**EXERCISE AIM:**
Please repeat, exactly and without pictures, the lines of the entries below that run from the one containing "22 Jul, 2026" through the one containing "11:00 am EDT".

**DATA TO EXAMINE:**
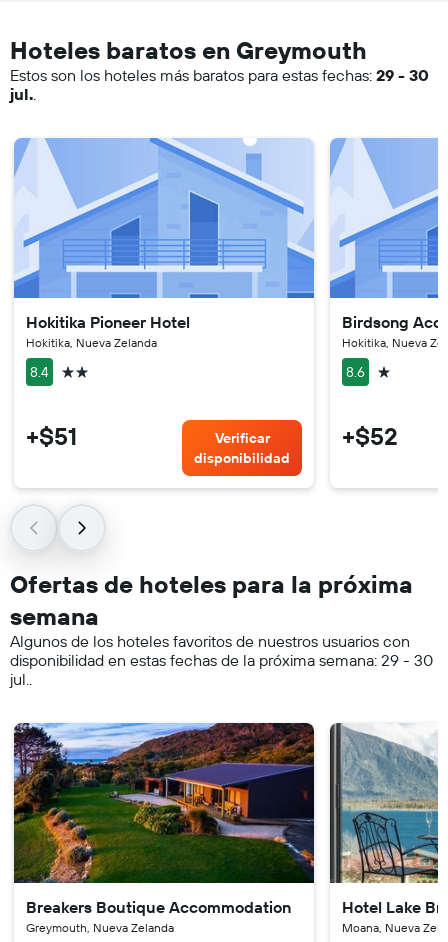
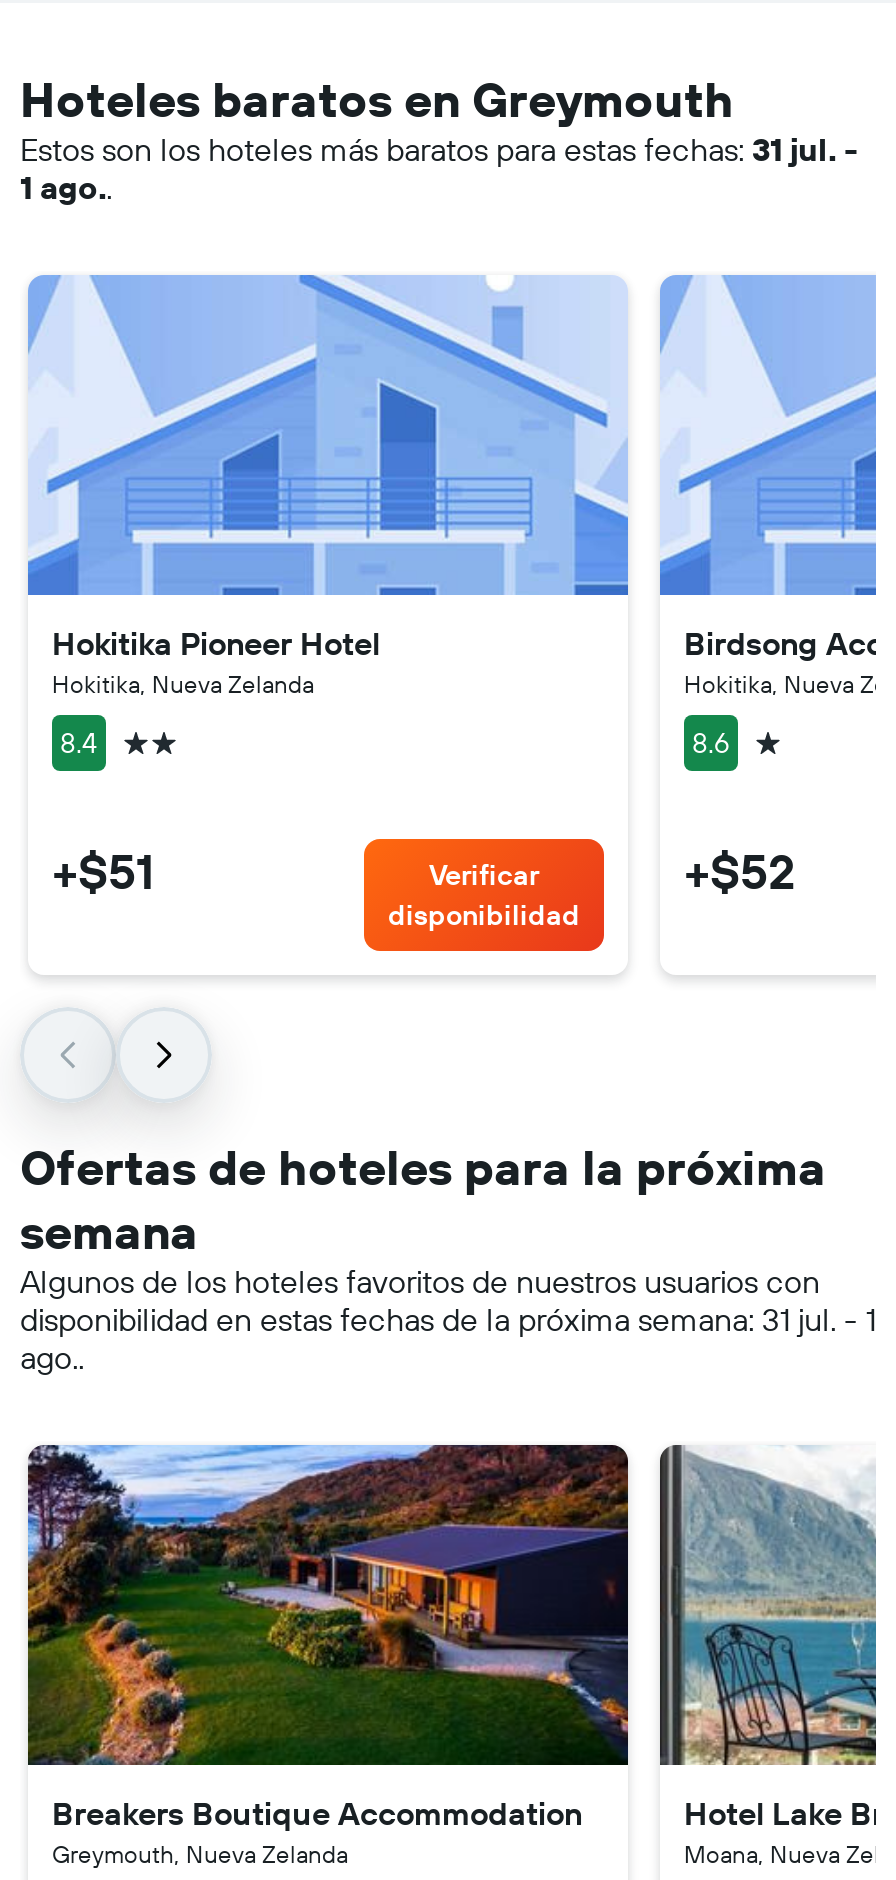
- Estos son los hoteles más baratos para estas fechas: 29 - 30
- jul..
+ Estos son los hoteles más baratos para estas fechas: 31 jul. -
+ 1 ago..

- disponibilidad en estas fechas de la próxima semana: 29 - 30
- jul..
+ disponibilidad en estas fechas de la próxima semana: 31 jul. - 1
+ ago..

...

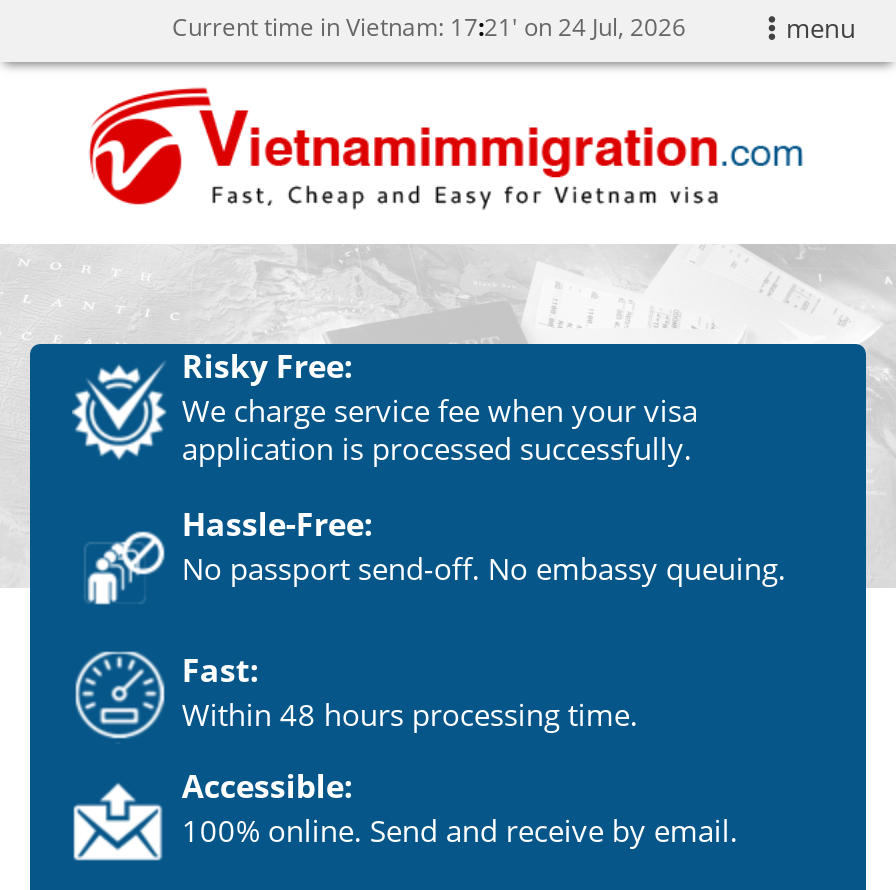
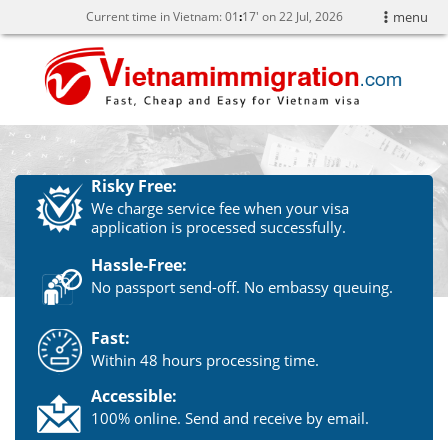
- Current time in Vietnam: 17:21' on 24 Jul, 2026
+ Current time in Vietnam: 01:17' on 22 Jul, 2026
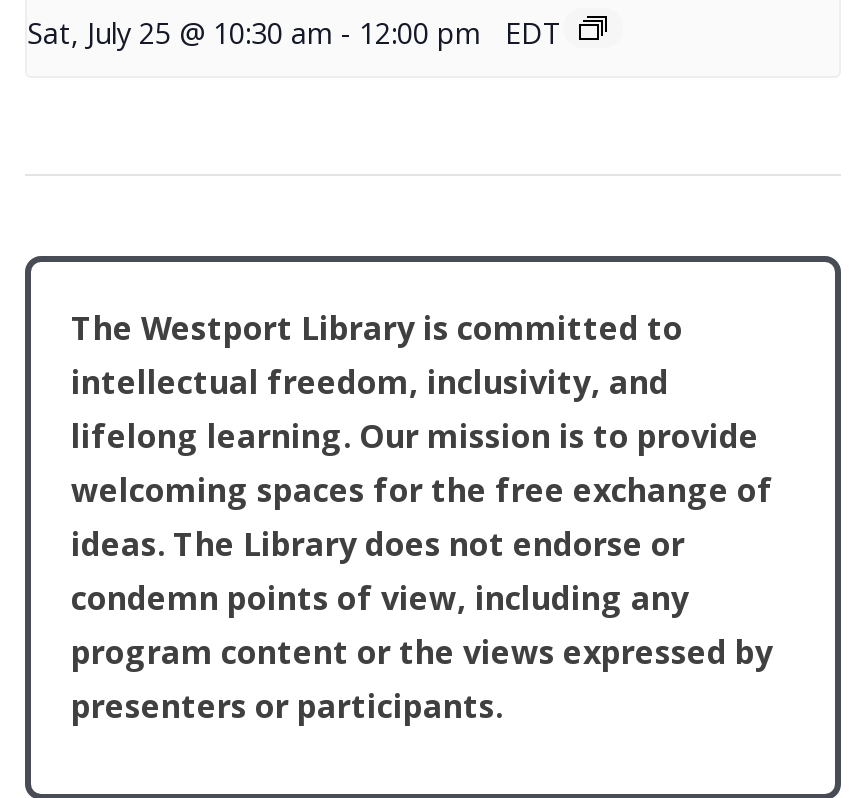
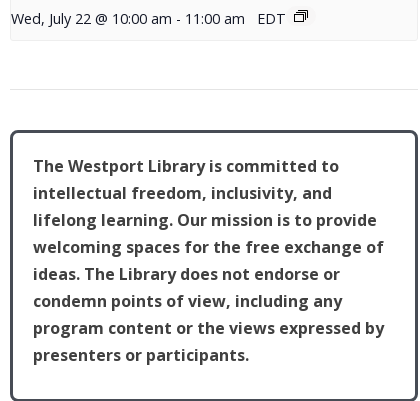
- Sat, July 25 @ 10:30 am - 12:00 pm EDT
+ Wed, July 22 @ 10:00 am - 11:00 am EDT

**THE ANSWER:**
+ Current time in Vietnam: 01:17' on 22 Jul, 2026
- Sat, July 25 @ 10:30 am - 12:00 pm EDT
+ Wed, July 22 @ 10:00 am - 11:00 am EDT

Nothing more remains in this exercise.